When I see so many publishers (including myself) having their businesses so severly damaged by Google's Panda update, and then to hear Google say they have improved search quality, when we show them proof that they have reduced search quality, it reminds me of when governments tell you one thing but what you see in reality is something else.
What I usually want to tell the politicians who mislead us and now Google, is that "You are either incompetent, or you are flat out lying and therefore corrupt." Which is it I wonder?
The update really didn't affect any of our clients much at all, a slight temporary drop and then back up. All of them have quality sites with quality content, they're not all known brands and they have wide ranges of authority and age. The only things I work on which got affected really badly and didn't come back is affiliate sites. Despite that costing me a little, in my book that makes the update a good one... less affiliate and ad sites in the serps, more original content with a real purpose.
"The only things I work on which got affected really badly and didn't come back is affiliate sites. Despite that costing me a little, in my book that makes the update a good one... less affiliate and ad sites in the serps, more original content with a real purpose."
The same thing happened to a lot of the affiliate sites I work with but I still think there is a place for affiliate sites on the Internet.
Take Pokerlistings.com as an example. You would be hard pressed finding a better site on the Internet with such quality content and information about the poker industry and reviews of poker rooms. Sure their main mission is to get sign-ups but which business website isn't about conversion? I think sometimes people place informative websites in the same category as business websites. Good quality affiliate sites can and do offer excellent information (or guides) on various segments (web hosting, dating, insurance, etc) that users can find all in the one place. Sure some of the reviews might be biased based on commission structure but which sites aren't?

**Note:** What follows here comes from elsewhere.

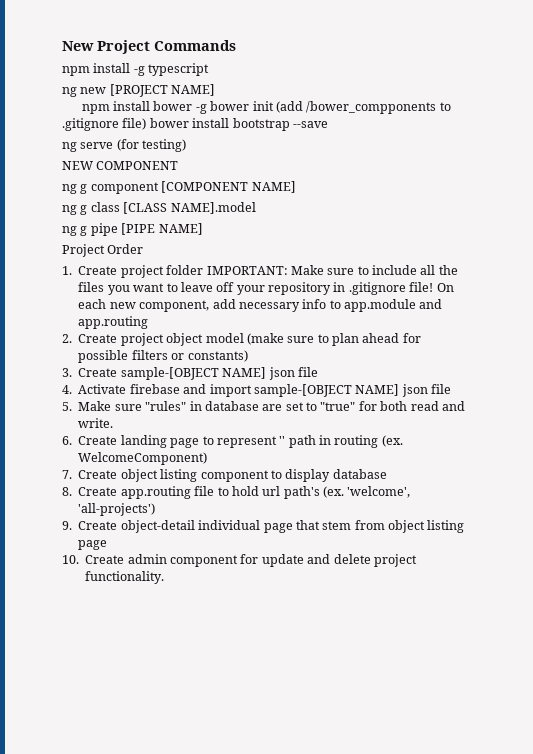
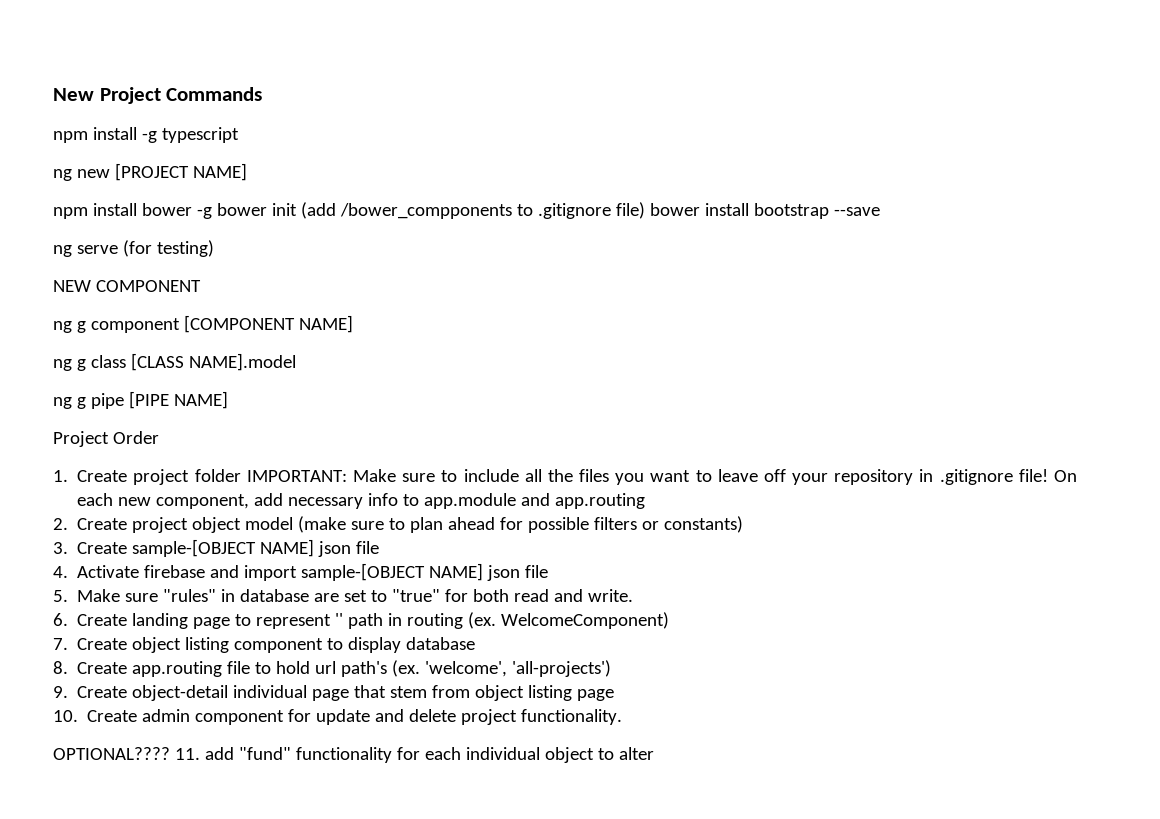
(165, 577) none -> [53,747,654,763] // OPTIONAL???? 11. add "fund" functionality for each individual object to alter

Hotels.com/Tripadvisor.com, etc. rate Hotels differently based on kick-backs.
Unfortunately, there are a lot of shite affiliate sites that give the industry a bad name and definitely these sites need to be weeded out.
You might want to try working with your partners so that visitors liking and tweeting your syndicated content like/tweet your canonical URL when they use buttons on the pages in question.

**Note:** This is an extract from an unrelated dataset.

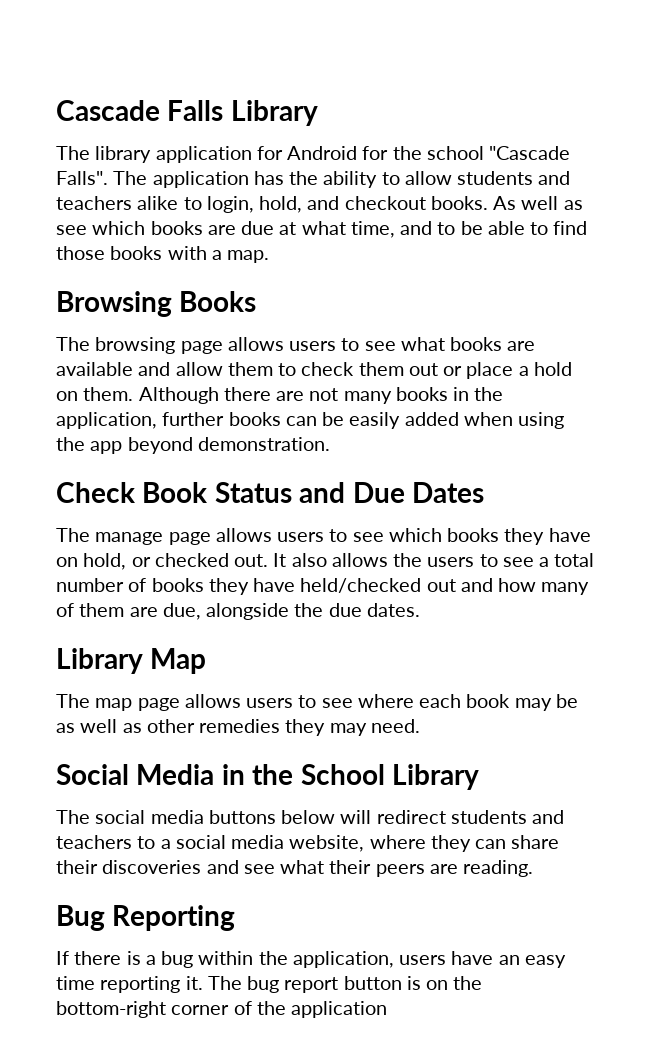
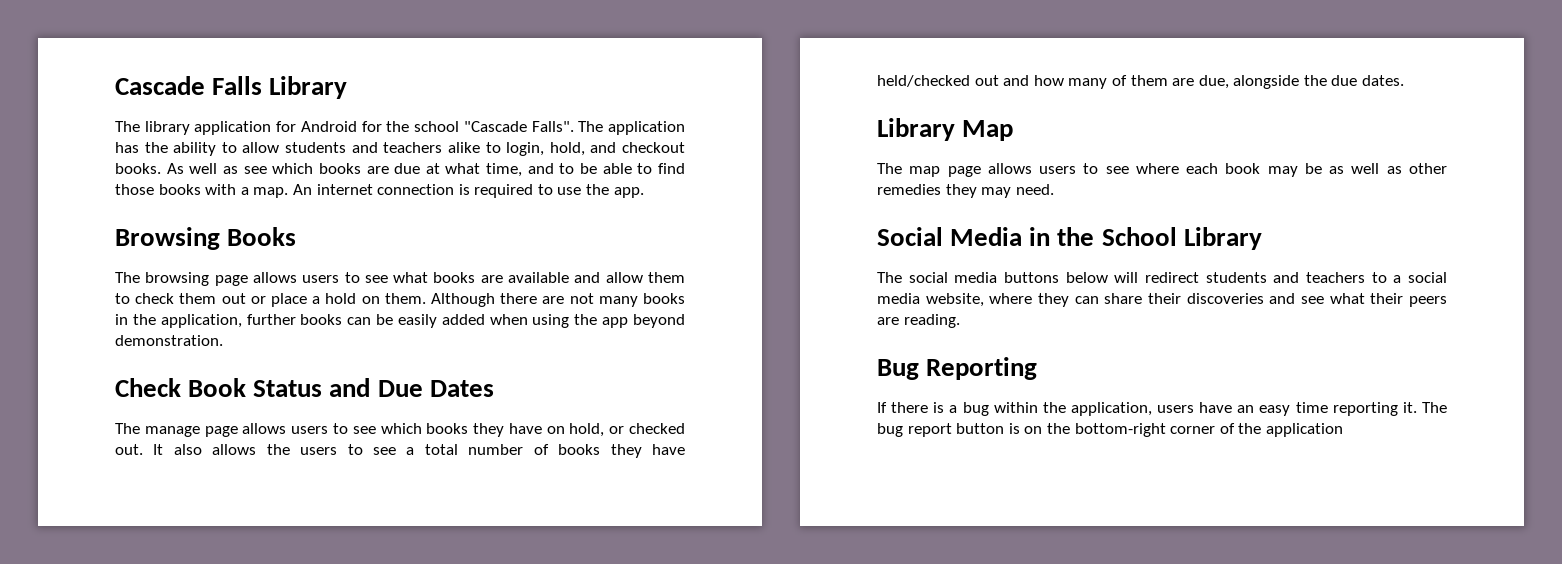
(270, 256) none -> [292,184,644,198] An internet connection is required to use the app.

I will just pick up on this one comment: "but I haven't seen this phenomenon transparently documented either in SEO press or in the Panda Google forum." I think you will find there are literally 100's of sites reporting this on the Google forum if you read that thead there.

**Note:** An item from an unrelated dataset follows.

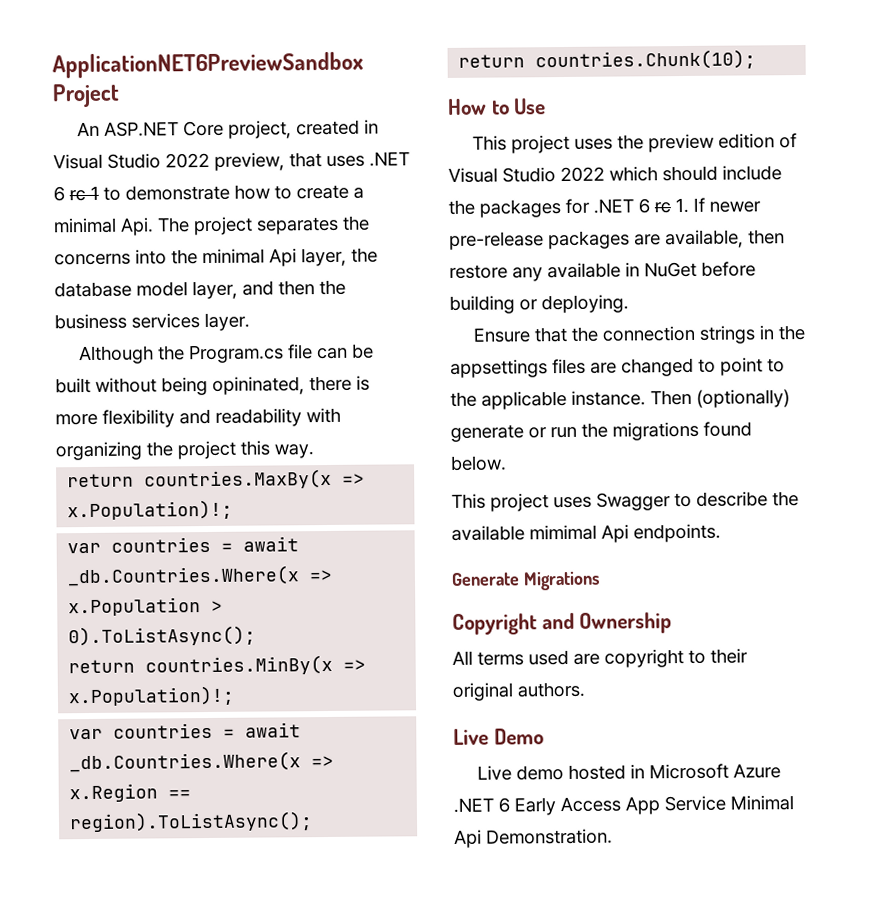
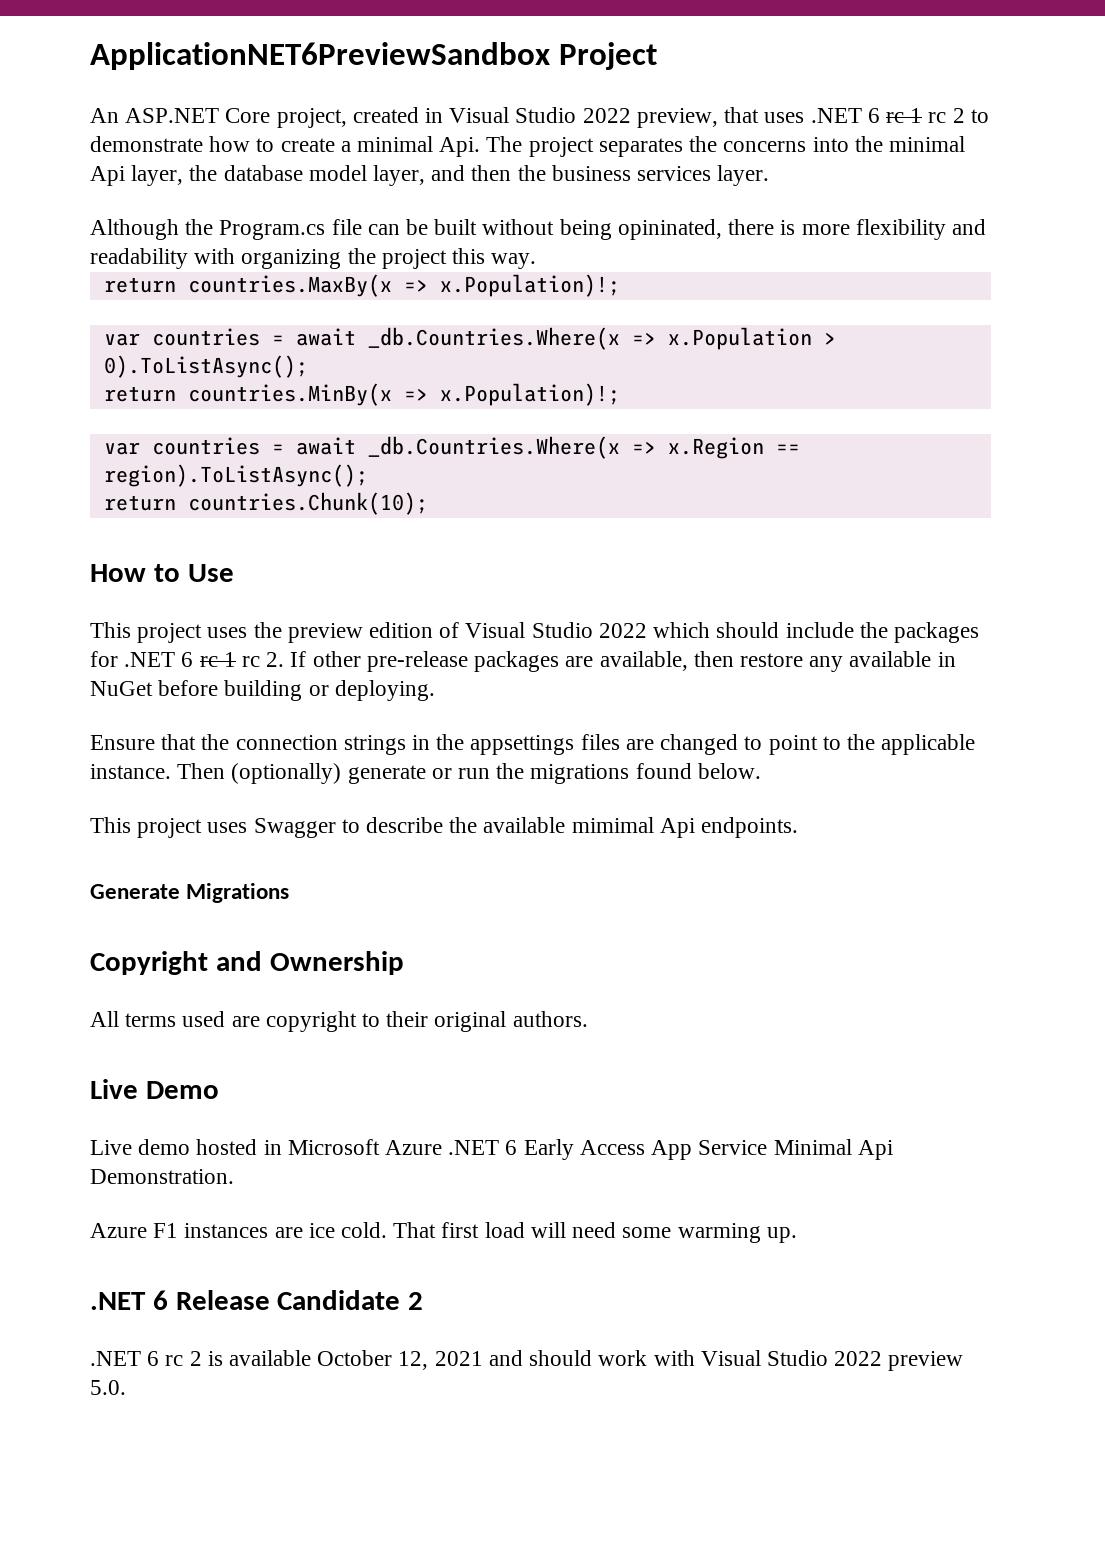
(99, 192) none -> [928,108,965,123] rc 2
[675,197,761,214] 1. If newer -> [223,651,361,667] 1 rc 2. If other
(613, 836) none -> [90,1222,797,1243] [90,1290,424,1310] [90,1350,964,1371] [90,1380,126,1395] // Azure F1 instances are ice cold. That first load will need some warming up. // .NET 6 Release Candidate 2 // .NET 6 rc 2 is available October 12, 2021 and should work with Visual Studio 2022 preview 5.0.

I would also advice to use canonical tags or original-source tags so Google and others realize where that content originates. Sure, this does not keep vicious scrapers from stealing and republishing without those tags, but for the others it should work. That's what these tags are for.
Hope you get your traffic and rankings back.
Following this article, I found out my content is getting scraped as well *help*
Thanks so much for sharing this information! Very interesting findings! I actually wrote a blog about the update a few months ago.... https://area2oh3.com/google%E2%80%99s-farmerpanda-algorithm-change/
Are you seriously trying to link spam on SEOMoz of all places????
Join the class action lawsuite against Huffington Post. You should get a chunk of the AOL buy out too.